Всё это в прошлом. Год от года рассуждения отца Никодима принимали иной оборот; присматриваясь к тому, что его окружало, священнослужитель становился в тупик. Вот и сегодня, после того как забылся Мишка, присел Никодим на порожек, задумался.

«Человек — царь природы; всё для него: и леса и воды, и недра земные и воздух. Человек наделен разумом, в нем равно всего — пороков и добродетелей. Для испытанья душевного богу угодно подвергать человека искушениям и соблазнам, устоять перед которыми может не всякий. Зачем это? Святые отцы проповедуют любовь к ближнему, бескорыстие и веру в прозорливость всемогущего бога-отца. „Не убий, не укради, не пожелай жены ближнего своего, ни осла его, ни вола его“. Это в законе божьем. А войны? Бедствия целых народов — эпидемии, голод? Слепая, безотчетная ненависть христиан к мусульманам, католиков к православным? Много ли нужно слабому человеку, чтобы сделать его отступником, чтобы поколебалась вера его? Посильны ли те испытания?»

Ночь молчала вокруг. С высоты так же молча смотрели далекие звезды. Они не давали ответа, жили своей непонятной жизнью. Жил своей жизнью и лес, наполненный шорохами, жил ручей, плескавшийся неподалеку, звери лесные, твари болотные, рыбы и птицы. Где-то пискнула мышь, с мягким шелестом крыльев шарахнулась над кустами сова, испуганно крикнул зайчонок. Нет, природа не прекращает жизни. Невидимый и вездесущий огонь бытия не гаснет.

«Свет побеждает тьму, — философствовал Никодим, — но и силы тьмы не рассеиваются навечно: так устроено. День сменит ночь, ночь сокроет светило дневное. Было, есть, будет. Слаб человек и немощен, чтобы постигнуть таинство мироздания. Тщится он вникнуть в неведомые законы небесной механики и падает ниц, ослепленный вечным огнем… Однако — так ли оно? Ужели настолько мал человек, что имя ему — песчинка? Разве не он заставил воду крутить жернова мельниц, не он обуздал ветры, приручил огонь и взмыл в поднебесье на крыльях? Истинно — царь! Но почему этот царь живет в постоянном страхе? Где правда жизни? И правдой ли прожил я сам семьдесят лет ка земле? Не лгал ли себе, народу?»

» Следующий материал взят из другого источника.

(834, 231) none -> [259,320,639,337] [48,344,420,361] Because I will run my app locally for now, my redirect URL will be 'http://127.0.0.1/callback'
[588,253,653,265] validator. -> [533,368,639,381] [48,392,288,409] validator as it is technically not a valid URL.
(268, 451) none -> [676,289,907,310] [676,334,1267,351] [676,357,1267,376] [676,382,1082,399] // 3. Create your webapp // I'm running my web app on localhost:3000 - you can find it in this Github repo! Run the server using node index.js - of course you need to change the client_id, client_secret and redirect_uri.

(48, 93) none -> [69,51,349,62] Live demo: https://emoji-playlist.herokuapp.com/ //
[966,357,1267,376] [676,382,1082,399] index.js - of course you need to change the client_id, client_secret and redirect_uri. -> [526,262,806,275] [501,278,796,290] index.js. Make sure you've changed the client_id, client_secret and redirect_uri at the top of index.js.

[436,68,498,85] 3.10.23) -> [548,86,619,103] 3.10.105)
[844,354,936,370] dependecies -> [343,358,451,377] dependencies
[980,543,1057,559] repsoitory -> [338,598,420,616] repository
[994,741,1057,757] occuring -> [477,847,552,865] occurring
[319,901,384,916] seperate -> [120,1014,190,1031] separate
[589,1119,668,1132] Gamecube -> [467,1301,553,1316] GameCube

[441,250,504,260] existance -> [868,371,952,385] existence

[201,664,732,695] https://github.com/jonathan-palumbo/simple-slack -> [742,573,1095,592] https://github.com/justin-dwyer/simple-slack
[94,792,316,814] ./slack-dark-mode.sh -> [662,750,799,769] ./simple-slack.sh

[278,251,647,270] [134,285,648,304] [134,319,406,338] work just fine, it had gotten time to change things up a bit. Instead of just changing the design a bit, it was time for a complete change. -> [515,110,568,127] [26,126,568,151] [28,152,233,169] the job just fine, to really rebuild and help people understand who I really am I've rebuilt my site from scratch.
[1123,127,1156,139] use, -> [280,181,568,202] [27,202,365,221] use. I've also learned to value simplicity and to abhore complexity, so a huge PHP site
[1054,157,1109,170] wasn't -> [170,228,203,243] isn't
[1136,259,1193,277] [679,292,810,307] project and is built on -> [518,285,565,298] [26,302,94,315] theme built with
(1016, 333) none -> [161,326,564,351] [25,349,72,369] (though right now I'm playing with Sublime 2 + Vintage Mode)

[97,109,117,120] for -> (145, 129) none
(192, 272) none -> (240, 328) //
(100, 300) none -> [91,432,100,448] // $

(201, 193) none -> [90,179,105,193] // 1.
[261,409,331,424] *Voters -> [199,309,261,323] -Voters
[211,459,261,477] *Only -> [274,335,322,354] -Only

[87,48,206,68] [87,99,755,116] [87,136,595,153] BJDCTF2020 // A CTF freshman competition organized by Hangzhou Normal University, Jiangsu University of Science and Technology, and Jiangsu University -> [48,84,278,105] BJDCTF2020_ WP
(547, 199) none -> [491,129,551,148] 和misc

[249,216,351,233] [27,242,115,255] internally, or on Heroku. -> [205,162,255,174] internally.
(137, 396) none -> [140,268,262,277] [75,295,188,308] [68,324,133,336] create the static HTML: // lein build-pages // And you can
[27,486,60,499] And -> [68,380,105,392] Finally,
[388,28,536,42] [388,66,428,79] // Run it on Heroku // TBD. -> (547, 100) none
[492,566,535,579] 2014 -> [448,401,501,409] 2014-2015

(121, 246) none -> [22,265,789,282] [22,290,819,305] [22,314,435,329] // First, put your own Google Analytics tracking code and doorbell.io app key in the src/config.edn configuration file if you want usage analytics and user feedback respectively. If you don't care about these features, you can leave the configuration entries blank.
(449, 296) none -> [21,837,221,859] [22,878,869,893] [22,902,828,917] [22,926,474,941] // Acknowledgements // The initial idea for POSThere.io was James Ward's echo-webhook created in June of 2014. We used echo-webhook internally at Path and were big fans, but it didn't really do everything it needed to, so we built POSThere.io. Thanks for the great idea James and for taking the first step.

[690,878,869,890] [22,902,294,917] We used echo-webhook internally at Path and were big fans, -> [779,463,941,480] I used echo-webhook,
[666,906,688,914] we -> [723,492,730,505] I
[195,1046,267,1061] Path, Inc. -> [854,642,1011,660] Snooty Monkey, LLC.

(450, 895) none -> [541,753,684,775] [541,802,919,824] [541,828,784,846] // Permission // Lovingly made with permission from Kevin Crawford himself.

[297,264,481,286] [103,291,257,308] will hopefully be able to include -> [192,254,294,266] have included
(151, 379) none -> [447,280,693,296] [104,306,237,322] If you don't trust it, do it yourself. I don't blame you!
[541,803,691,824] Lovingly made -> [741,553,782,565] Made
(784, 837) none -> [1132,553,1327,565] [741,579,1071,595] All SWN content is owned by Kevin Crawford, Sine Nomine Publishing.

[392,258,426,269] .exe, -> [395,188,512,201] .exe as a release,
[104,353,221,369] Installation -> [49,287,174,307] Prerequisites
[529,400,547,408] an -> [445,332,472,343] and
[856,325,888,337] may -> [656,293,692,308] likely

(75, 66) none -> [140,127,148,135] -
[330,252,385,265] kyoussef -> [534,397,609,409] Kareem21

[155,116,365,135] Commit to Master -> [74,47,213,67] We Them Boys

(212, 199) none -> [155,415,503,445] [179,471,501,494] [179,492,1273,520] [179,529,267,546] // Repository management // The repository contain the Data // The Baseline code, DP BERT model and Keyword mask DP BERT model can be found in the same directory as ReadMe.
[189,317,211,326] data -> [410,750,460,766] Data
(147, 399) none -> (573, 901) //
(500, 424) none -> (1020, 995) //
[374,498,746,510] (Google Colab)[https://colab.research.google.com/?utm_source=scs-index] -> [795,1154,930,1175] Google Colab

— Лгал. Всю свою жизнь жил обманом!

Эту фразу Никодим произнес неожиданно вслух и отчетливо вспомнил вдруг день и час самого страшного в жизни года, когда поколебалась вера его. Вспомнил детей: Аполлинарию, Михаила и Клавдию и старшего сына — Дмитрия. Этот уже служил на железной дороге телеграфистом, а меньшим всем вместе было двенадцать лет. Все трое — в одной могиле: в неделю скосила их скарлатина.

Когда один за другим умирали дети, отец Никодим поседел в три дня. Как он молился тогда! Какими словами просил всевышнего отвести холодное дыхание костлявой старухи от человеческого детеныша! Всевышний не внял этому воплю: Полинаричка, Мишенька, Клавдинька навечно смежили веки на руках потрясенного родителя.

«Ты не видишь, — значит, нет тебя!» Кощунственные эти слова пламенели тогда в воспаленном мозгу отца Никодима, а он в это время крестился, читая заупокойную молитву.

Это было перед первой мировой войной, а еще через год погиб под Варшавой и Дмитрий. Известие о гибели старшего отозвалось тупой, ноющей болью… Только голос дрогнул во время воскресного богослужения, когда среди длинного перечня воинов, убиенных за веру, царя и отечество, среди каменнобродских парней было названо имя сына. Голосили истошно матери, жены, бились в истерике на холодных плитах церковного пола, а священнослужитель, стоя с поднятыми руками, снова просил создателя. Просил остановить неслыханное братоубийство; крови пролито много — достаточно для того, чтобы доказать солдатскую верность отечеству.